The economics are stark. AI training and inference workloads need the same infrastructure Bitcoin mining uses, but AI hosting revenue currently exceeds mining revenue per megawatt. CleanSpark executives stated in early 2026 that Bitcoin mining investment “doesn’t make a lot of sense” at current hashprice versus AI returns.
This creates a ceiling effect on future Bitcoin hashrate growth. Computing capacity that moves to AI doesn’t return unless Bitcoin price rises enough to make mining more profitable than AI hosting. Some hashrate lost during this cycle may never come back.
Paradoxically, that could be bullish for remaining miners.

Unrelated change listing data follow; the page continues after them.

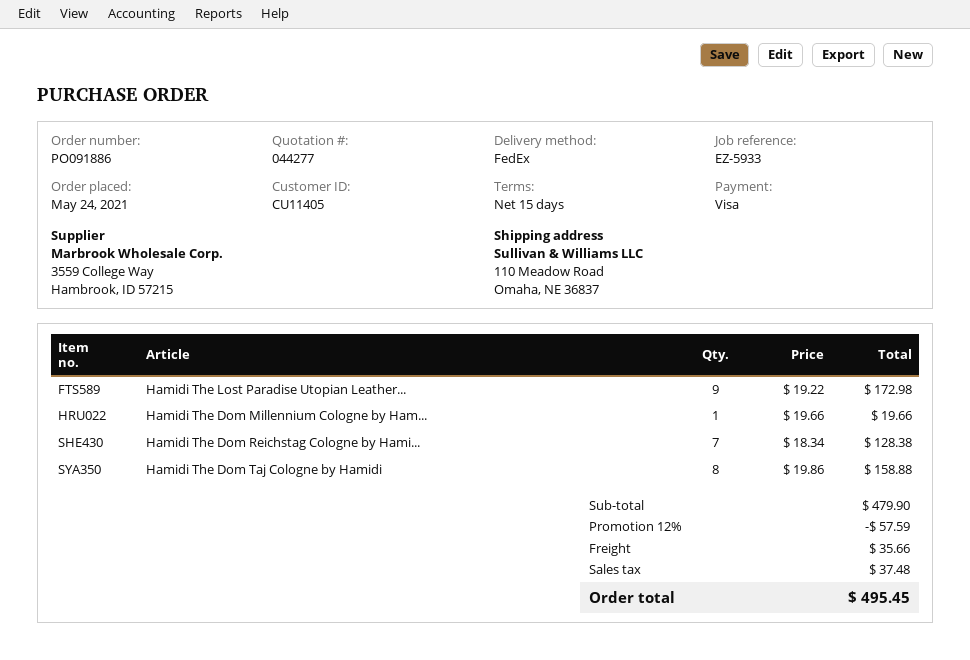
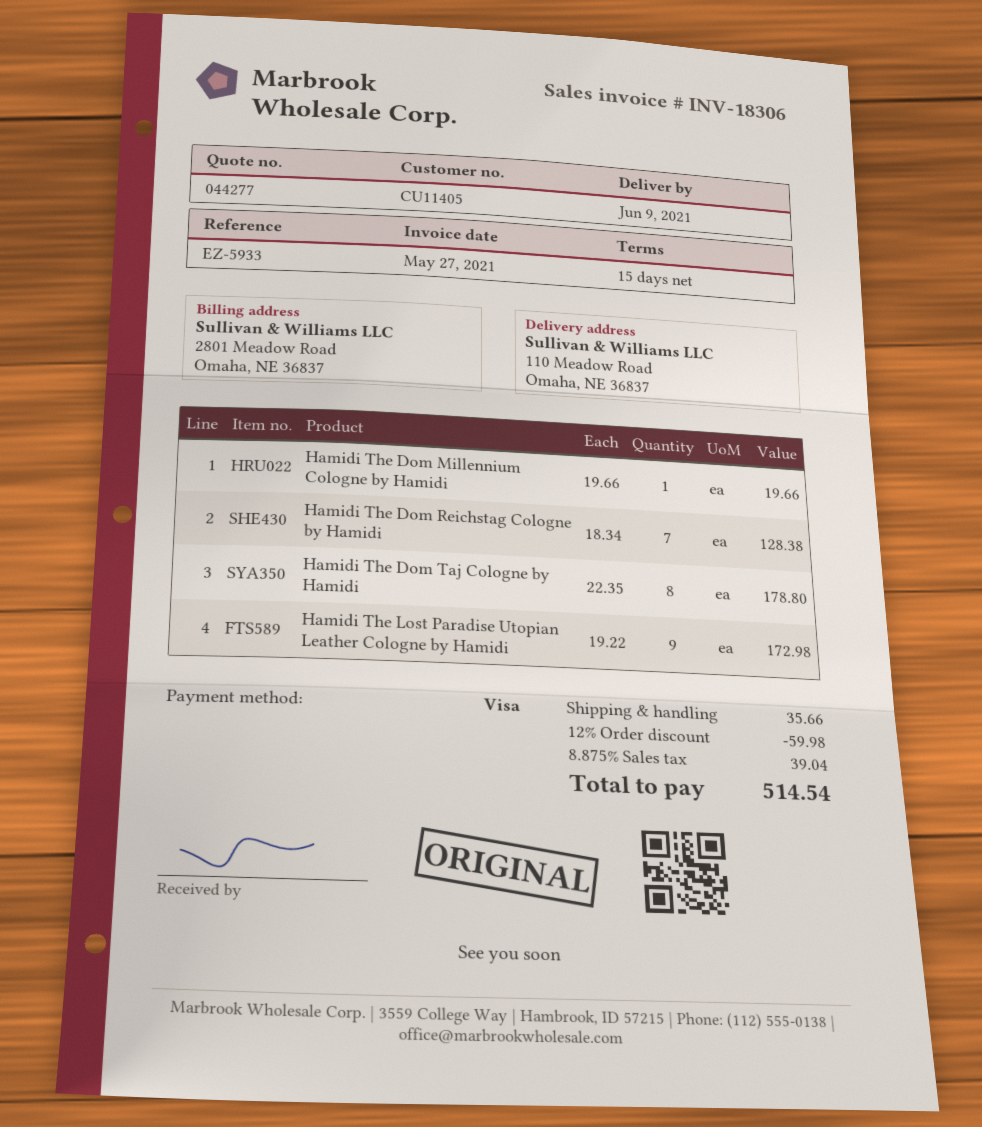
Hamidi The Dom Taj Cologne by Hamidi: 8 x 19.86 = 158.88 -> 8 x 22.35 = 178.80
discount: 12% = 57.59 -> 12% = 59.98
tax: 37.48 -> 39.04
total: 495.45 -> 514.54

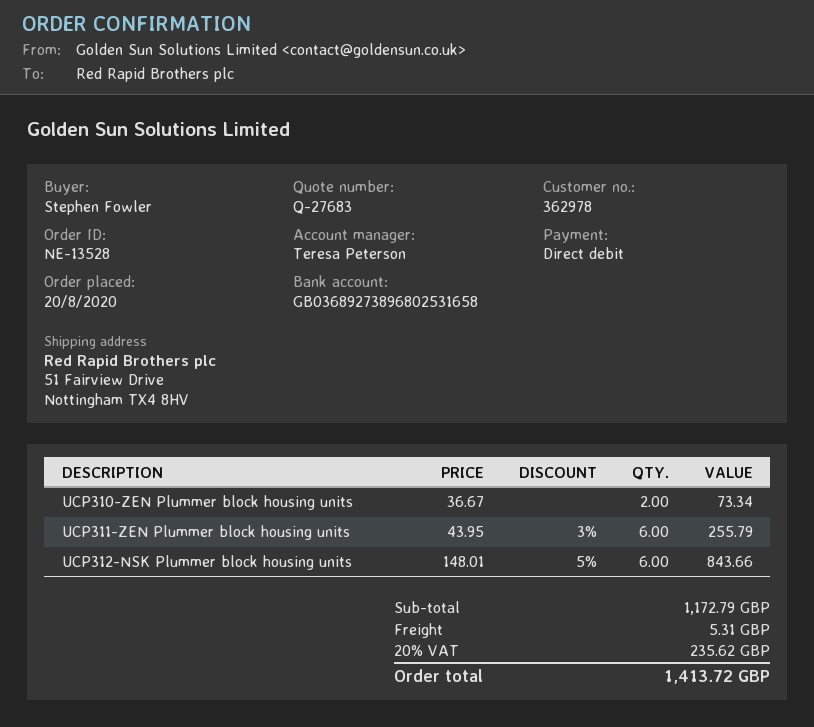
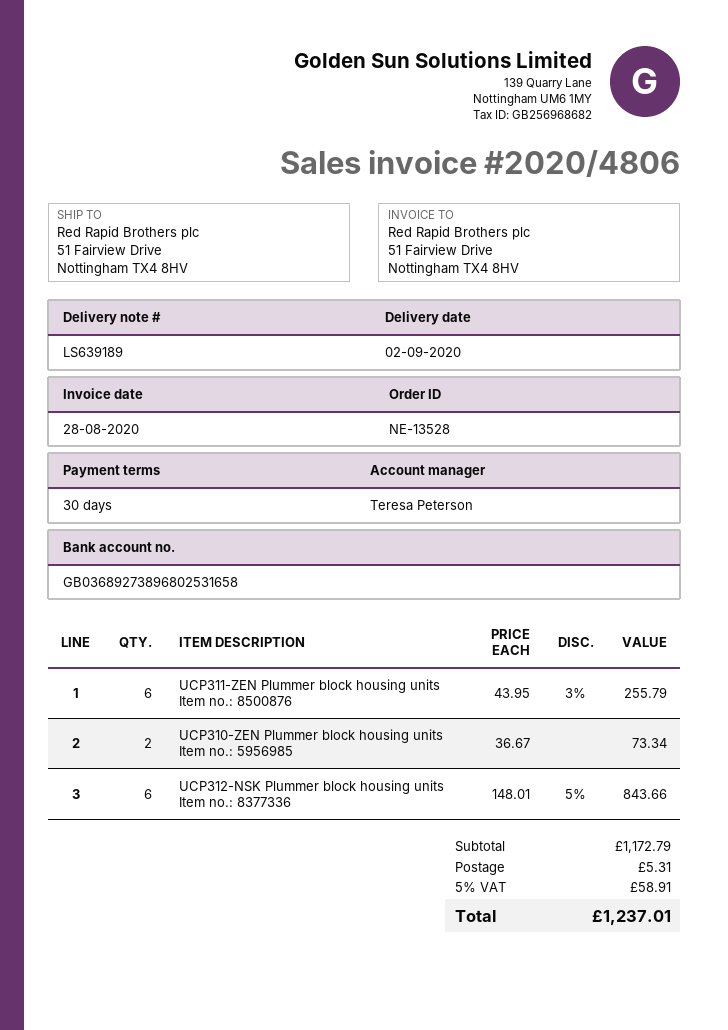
tax: 20% = 235.62 -> 5% = 58.91
total: 1413.72 -> 1237.01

Less hashrate competition means slower difficulty growth and better margins at any given BTC price.
The governance fight nobody asked for
On March 2, 2026, Ocean mining pool mined the first block signaling support for BIP-110, a proposed soft fork that would temporarily restrict arbitrary non-monetary data in Bitcoin transactions for approximately one year.
The proposal targets what proponents call “spam” uses of block space, including large inscriptions and OP_RETURN payloads. They argue unchecked data threatens Bitcoin’s role as sound monetary infrastructure.

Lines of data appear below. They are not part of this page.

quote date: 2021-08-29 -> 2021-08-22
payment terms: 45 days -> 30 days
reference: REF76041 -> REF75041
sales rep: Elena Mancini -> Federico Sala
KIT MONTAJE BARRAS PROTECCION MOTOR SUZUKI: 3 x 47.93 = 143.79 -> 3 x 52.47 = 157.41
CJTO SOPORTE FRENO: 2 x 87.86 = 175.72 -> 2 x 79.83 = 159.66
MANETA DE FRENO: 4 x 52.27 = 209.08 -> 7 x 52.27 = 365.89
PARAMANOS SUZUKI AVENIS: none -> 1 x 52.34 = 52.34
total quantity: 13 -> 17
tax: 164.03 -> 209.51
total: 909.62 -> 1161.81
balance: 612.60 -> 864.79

The community is deeply divided. Blockstream CEO Adam Back warned that consensus-level intervention could harm Bitcoin’s credibility and create chain split risk. Developer Greg Maxwell alleged that Ocean ghostwrote the proposal under a false identity (a claim Ocean’s CTO Luke Dashjr denied).
Adding fuel to the fire, developer Martin Habovštiak inscribed a 66 KB image in a single Bitcoin transaction on March 6, demonstrating that large data payloads can be encoded even without the mechanisms BIP-110 targets.
As of early March 2026, miner signaling for BIP-110 remains minimal. Ocean is largely alone. Inscription fee revenue is down to below $10,000 per day from nearly $10 million at the 2023 peak, which raises the question: if inscription activity is already down 99.9%, what’s the actual threat?
What this means
February 2026 wasn’t just a difficulty adjustment. It was industrial consolidation disguised as a strategic pivot.
The AI narrative gives struggling miners a face-saving exit from an unprofitable business. Some will genuinely transition to profitable AI hosting. Others are using “strategic repositioning” as cover for financial distress.
In 2-3 years, we might look back and see February 2026 as the month Bitcoin mining bifurcated into two industries: pure-play Bitcoin miners (small, efficient, long-term holders) and opportunistic power arbitrageurs (large, flexible, treasury-light).
The BIP-110 debate feels like a distraction. The real structural change is the AI pivot and what it means for network security. If hashrate growth is capped by AI optionality, does that make Bitcoin more vulnerable to state-level attacks, or less vulnerable because remaining miners are more committed?
I lean toward the latter. Skin in the game beats raw hashrate. But it’s an open question, and February 2026 is where we started finding out.